Despite KPMG’s potentially precarious position, Judge McMahon denied its motion, writing that, among other reasons, KPMG failed to demonstrate that preservation was unreasonable, and that it refused to engage in good faith negotiations over the scope of preservation with opposing counsel. The plaintiffs had asked for samples of hard drives so they could investigate, and based on what they found, they indicated a willingness to relieve KPMG of the burden of having to preserve all of the hard drives. KPMG, however, refused to turn over the hard drives for sampling, prompting frustration from the court.

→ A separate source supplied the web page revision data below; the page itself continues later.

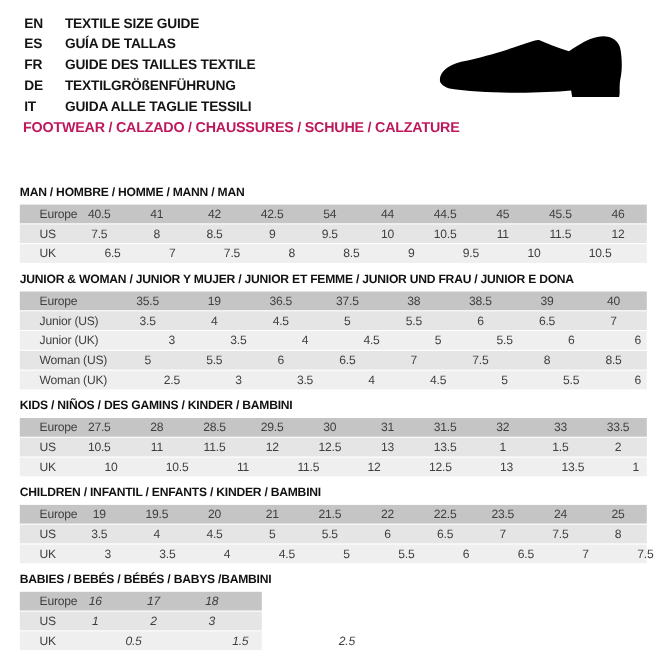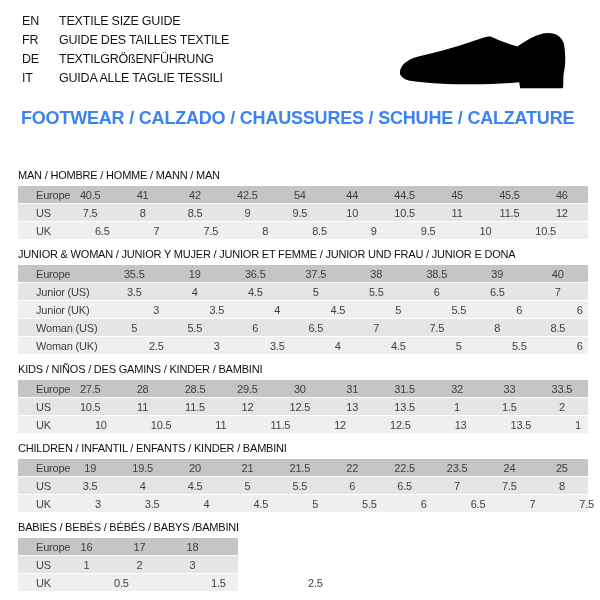--- a/index.html
+++ b/index.html
@@ -16,7 +16,7 @@
   .lang-block { position: absolute; left: 22px; top: 11px; }
   .lang-row { display: flex; height: 19px; align-items: center; }
   .lang-code, .lang-label {
-    font-weight: normal; font-size: 12.5px; color: #141414; white-space: nowrap;
+    font-weight: bold; font-size: 12.5px; color: #141414; white-space: nowrap;
   }
   .lang-code { width: 37px; }
   .category-title {

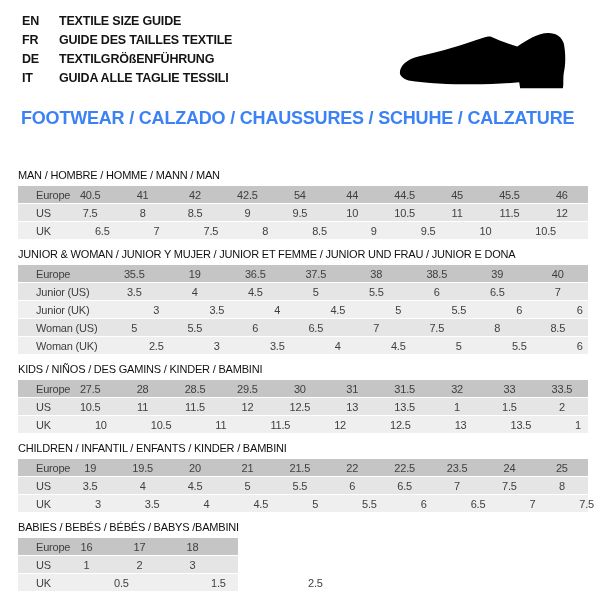--- a/index.html
+++ b/index.html
@@ -57,6 +57,10 @@
     <div class="lang-row">
       <span class="lang-code">EN</span>
       <span class="lang-label">TEXTILE SIZE GUIDE</span>
+    </div>
+    <div class="lang-row">
+      <span class="lang-code">ES</span>
+      <span class="lang-label">GUÍA DE TALLAS</span>
     </div>
     <div class="lang-row">
       <span class="lang-code">FR</span>

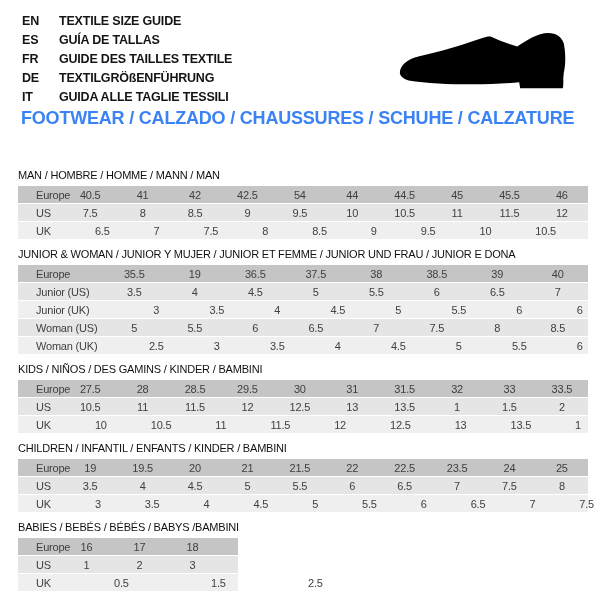--- a/index.html
+++ b/index.html
@@ -21,7 +21,7 @@
   .lang-code { width: 37px; }
   .category-title {
     position: absolute; left: 21px; top: 108px;
-    font-weight: bold; font-size: 18px; color: #3b82f6; white-space: nowrap;
+    font-weight: bold; font-size: 13px; color: #be185d; white-space: nowrap;
   }
   
   .shoe { position: absolute; left: 396px; top: 24px; width: 194px; height: 76px; }

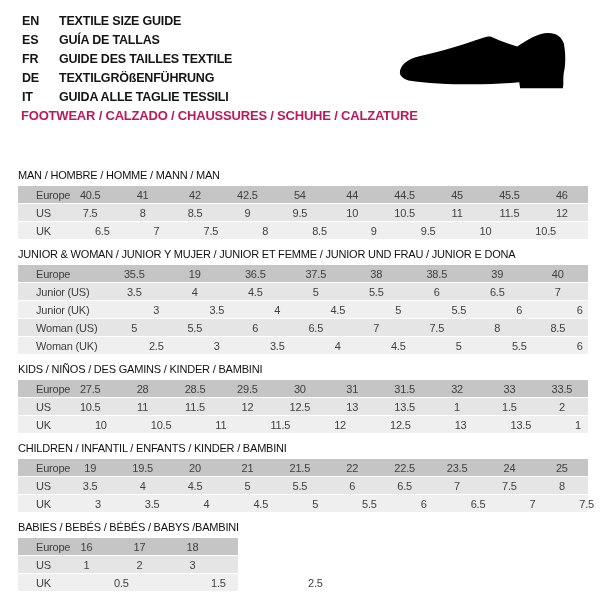--- a/index.html
+++ b/index.html
@@ -29,7 +29,7 @@
   #size-tables { position: absolute; left: 18px; top: 169px; width: 570px; }
   .section + .section { margin-top: 9px; }
   .section-title {
-    font-size: 11px; font-weight: normal; color: #111111;
+    font-size: 11px; font-weight: bold; color: #111111;
     line-height: 12px; margin-bottom: 5px; white-space: nowrap;
   }
   .size-table { width: 570px; }

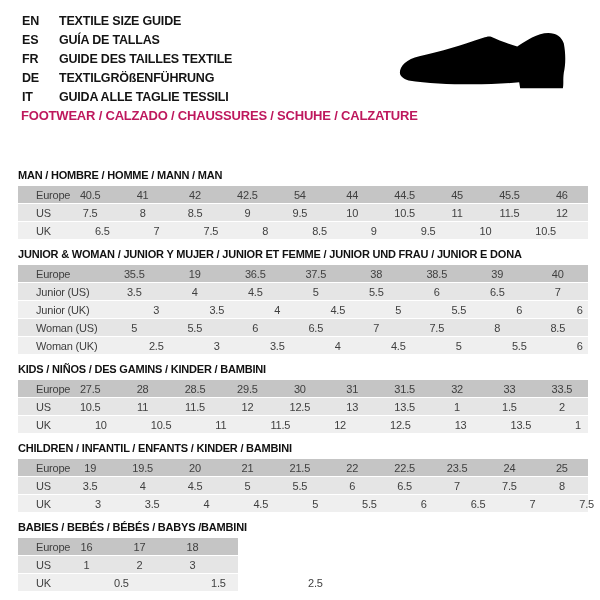--- a/index.html
+++ b/index.html
@@ -46,7 +46,7 @@
   .wide-label .tlabel { width: 86px; }
   .narrow .tlabel { width: 42px; }
   .tval { flex: 1 1 0; text-align: center; }
-  .narrow .tval { flex: 0 0 53px; }
+  .narrow .tval { flex: 0 0 53px; font-style: italic; }
 </style>
 </head>
 <body>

“It smacks of chutzpah,” McMahon wrote, “to argue that the magistrate failed to balance the costs and benefits of preservation when KPMG refused to cooperate with that analysis by providing the very item that would, if examined, demonstrate whether there was any benefit at all to preservation.”
Reed Smith Partner David Cohen believes this is a hot case because it’s a situation where the cost preservation is worth more than the case.

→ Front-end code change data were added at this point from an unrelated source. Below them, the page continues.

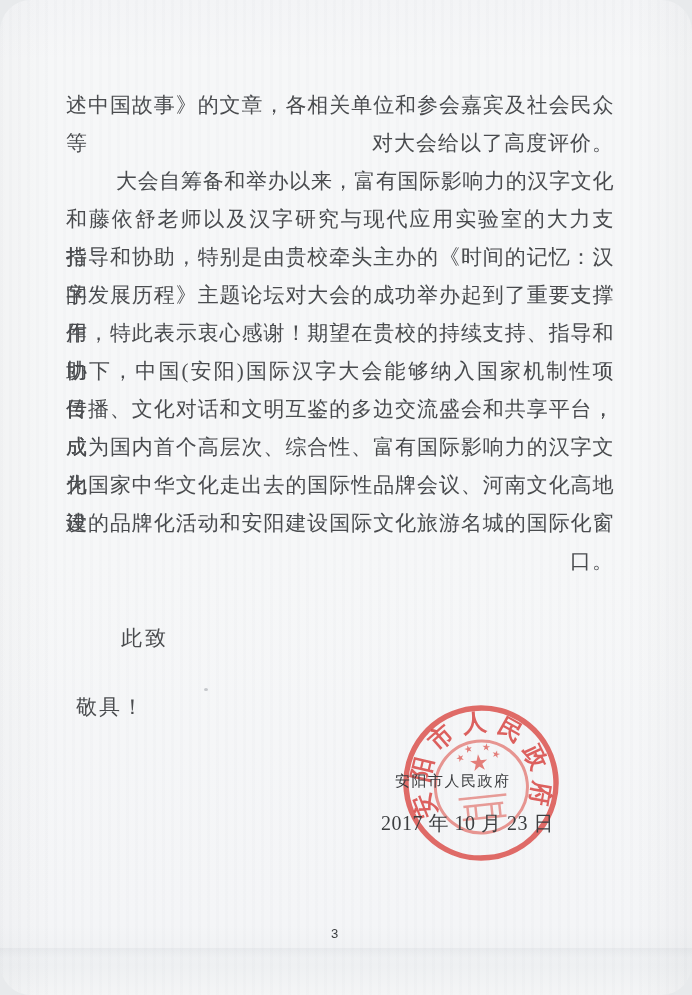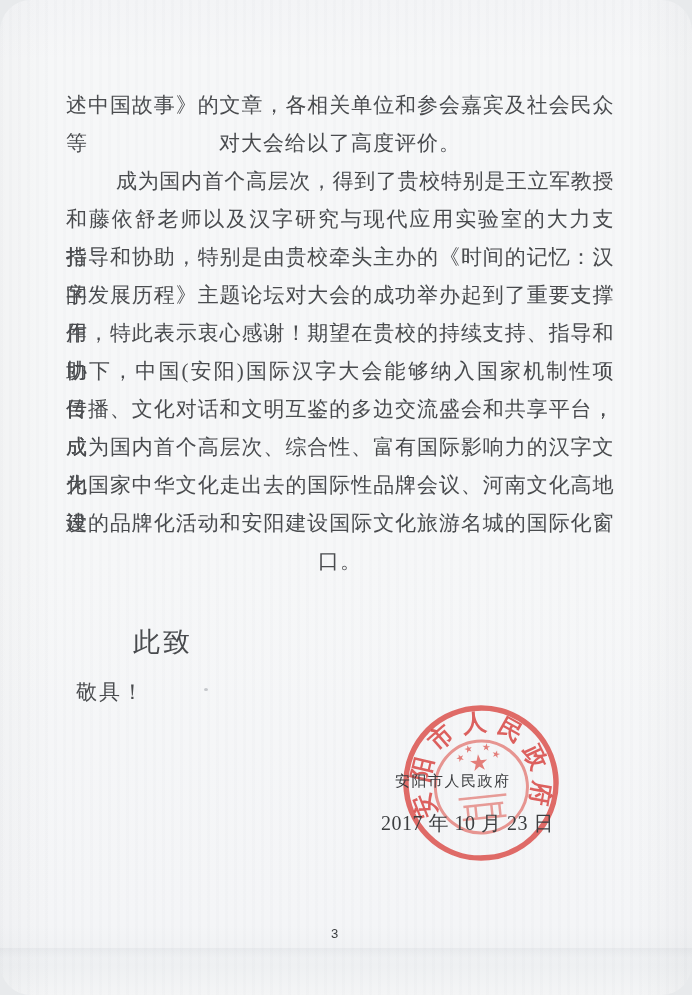--- a/index.html
+++ b/index.html
@@ -47,7 +47,7 @@
     letter-spacing: 0.5px;
   }
   .bline.indent { text-indent: 50px; }
-  .bline.short { text-align: center; letter-spacing: 1px; }
+  .bline.short { text-align: right; letter-spacing: 1px; }
 
   .salute {
     position: absolute; left: 133px; top: 624px;

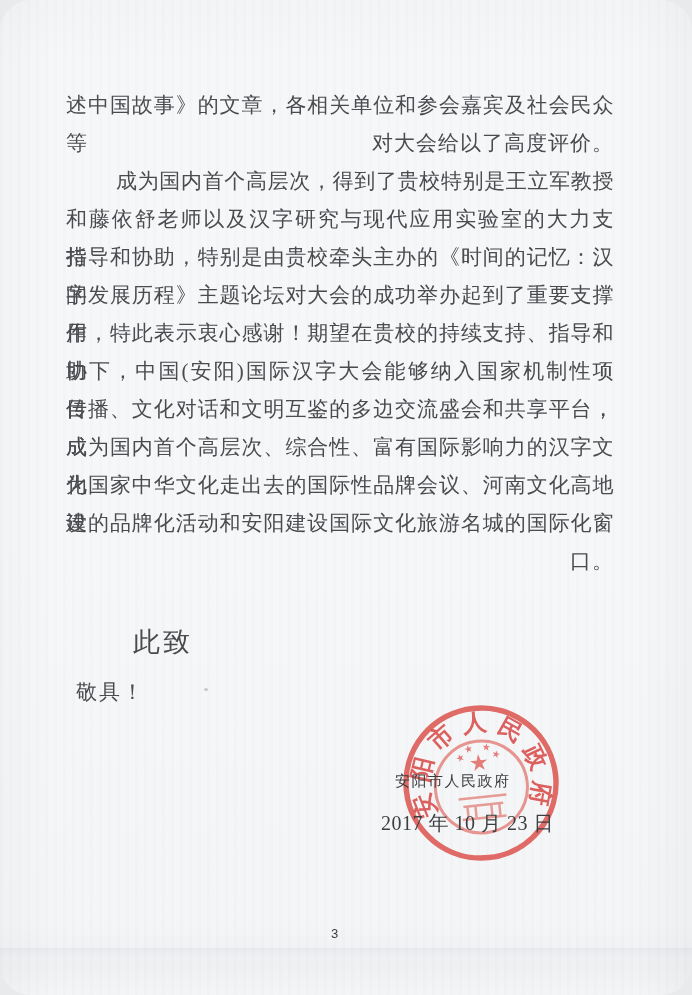--- a/index.html
+++ b/index.html
@@ -108,7 +108,7 @@
   <div class="body-text">
     <div class="bline just">述中国故事》的文章，各相关单位和参会嘉宾及社会民众等</div>
     <div class="bline short">对大会给以了高度评价。</div>
-    <div class="bline just indent">成为国内首个高层次，得到了贵校特别是王立军教授</div>
+    <div class="bline just indent">大会自筹备和举办以来，富有国际影响力的汉字文化</div>
     <div class="bline just">和藤依舒老师以及汉字研究与现代应用实验室的大力支持、</div>
     <div class="bline just">指导和协助，特别是由贵校牵头主办的《时间的记忆：汉字</div>
     <div class="bline just">的发展历程》主题论坛对大会的成功举办起到了重要支撑作</div>

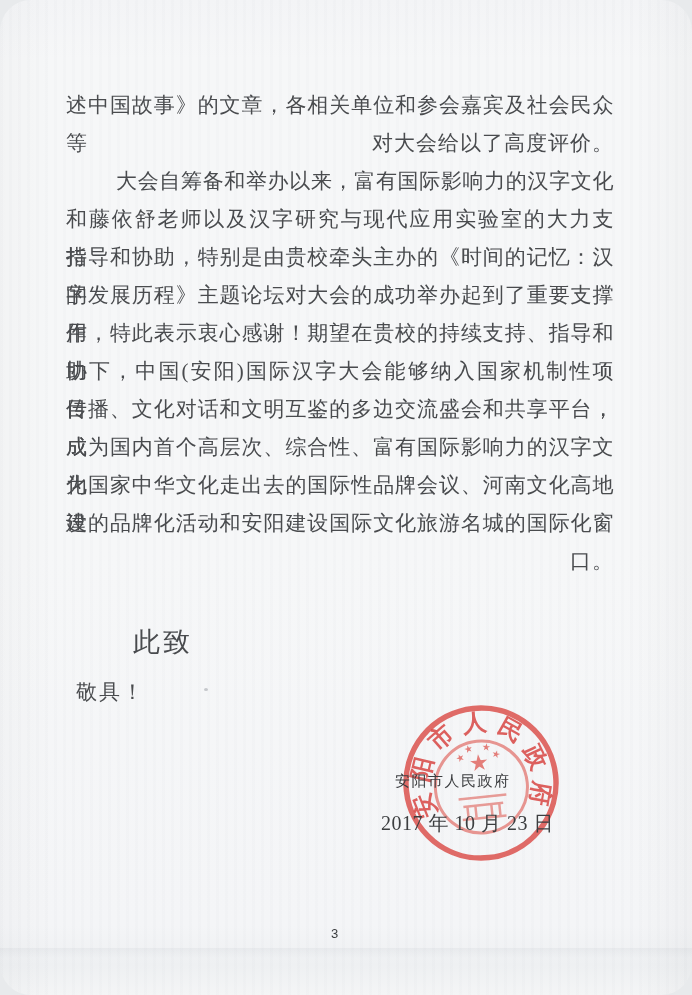--- a/index.html
+++ b/index.html
@@ -50,8 +50,8 @@
   .bline.short { text-align: right; letter-spacing: 1px; }
 
   .salute {
-    position: absolute; left: 133px; top: 624px;
-    font-size: 27px; color: #494b4e; letter-spacing: 3px;
+    position: absolute; left: 121px; top: 624px;
+    font-size: 21px; color: #494b4e; letter-spacing: 3px;
   }
   .regards {
     position: absolute; left: 76px; top: 678px;

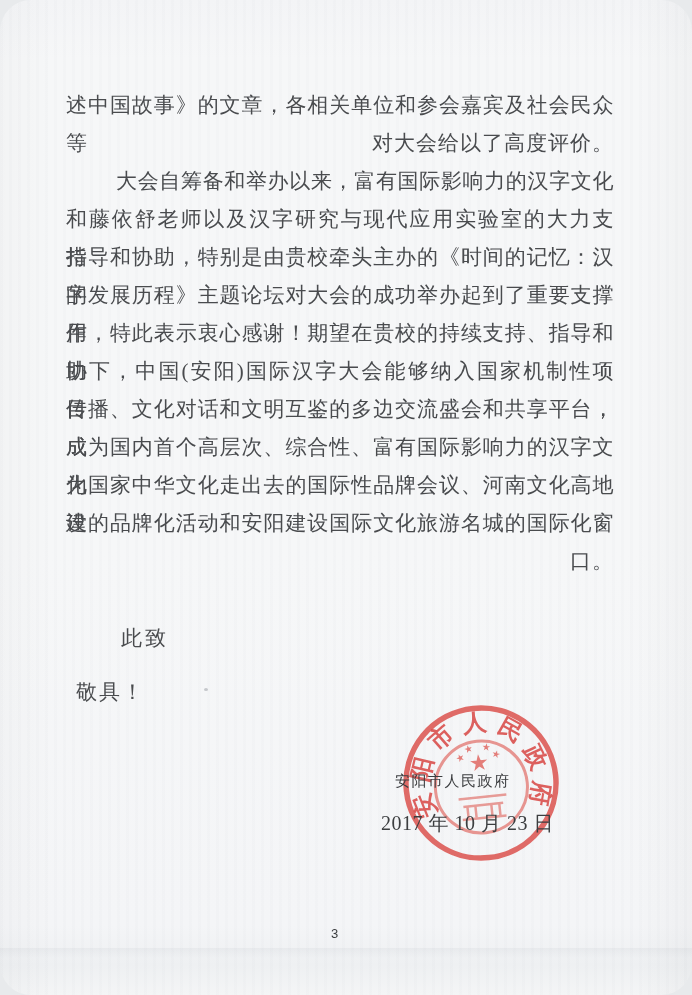--- a/index.html
+++ b/index.html
@@ -54,7 +54,7 @@
     font-size: 21px; color: #494b4e; letter-spacing: 3px;
   }
   .regards {
-    position: absolute; left: 76px; top: 678px;
+    position: absolute; left: 76px; top: 693px;
     font-size: 21px; color: #494b4e; letter-spacing: 2px;
   }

“The defendant is essentially in a position where there is great opportunity for extortion,” he says. “The plaintiffs can force the defendants to pay just because the cost of discovery is going to be more than the case.”
The issue of establishing a proper discovery protocol is one of the important issues to arise from Pippins. Had the parties come to an advance agreement on the appropriate custodians, and the scope of preservation and collection for purposes of production, it may have mitigated the outcome.
“This is a good example of why it pays to play nice in the sandbox,” Faccone says. “The court asks, ‘How can we assess the benefits of keeping this information if you won’t even let the other side assess it? You’re telling us it costs a lot, but we can’t see the other side.’”
Because of this, Judge McMahon eventually decided that KPMG wasn’t cooperating to the extent it could, and forced it to preserve all of the hard drives.
“The message that everybody can take from this is that we need to do our best to cooperate with the opposing party and come up with a discovery plan instead of just rushing to the courts every time to seek protection,” Stewart says. “If you can’t agree on a discovery plan and you’re not able to work together and come up with a reasonable solution, then clearly you should seek protection from the court. But here, the courts sensed that KPMG was not cooperating with the other side, and that’s why they gave that type of order.”
Another significant issue in Pippins is data preservation, and the big question of what amendments need to be made to the Federal Rules of Civil Procedure (see “Arguing over e-discovery amendments”). The debate has been raging for quite some time and has prompted a great number of attorneys and e-discovery experts as well as the Sedona Conference, which is providing comments to the Civil Rules Committee about how best to approach these issues, to weigh in on the matter.
“The Pippins decision has made people anxious, and may further the cause for amending the rules to allow some measure of proportionality,” Schulman says.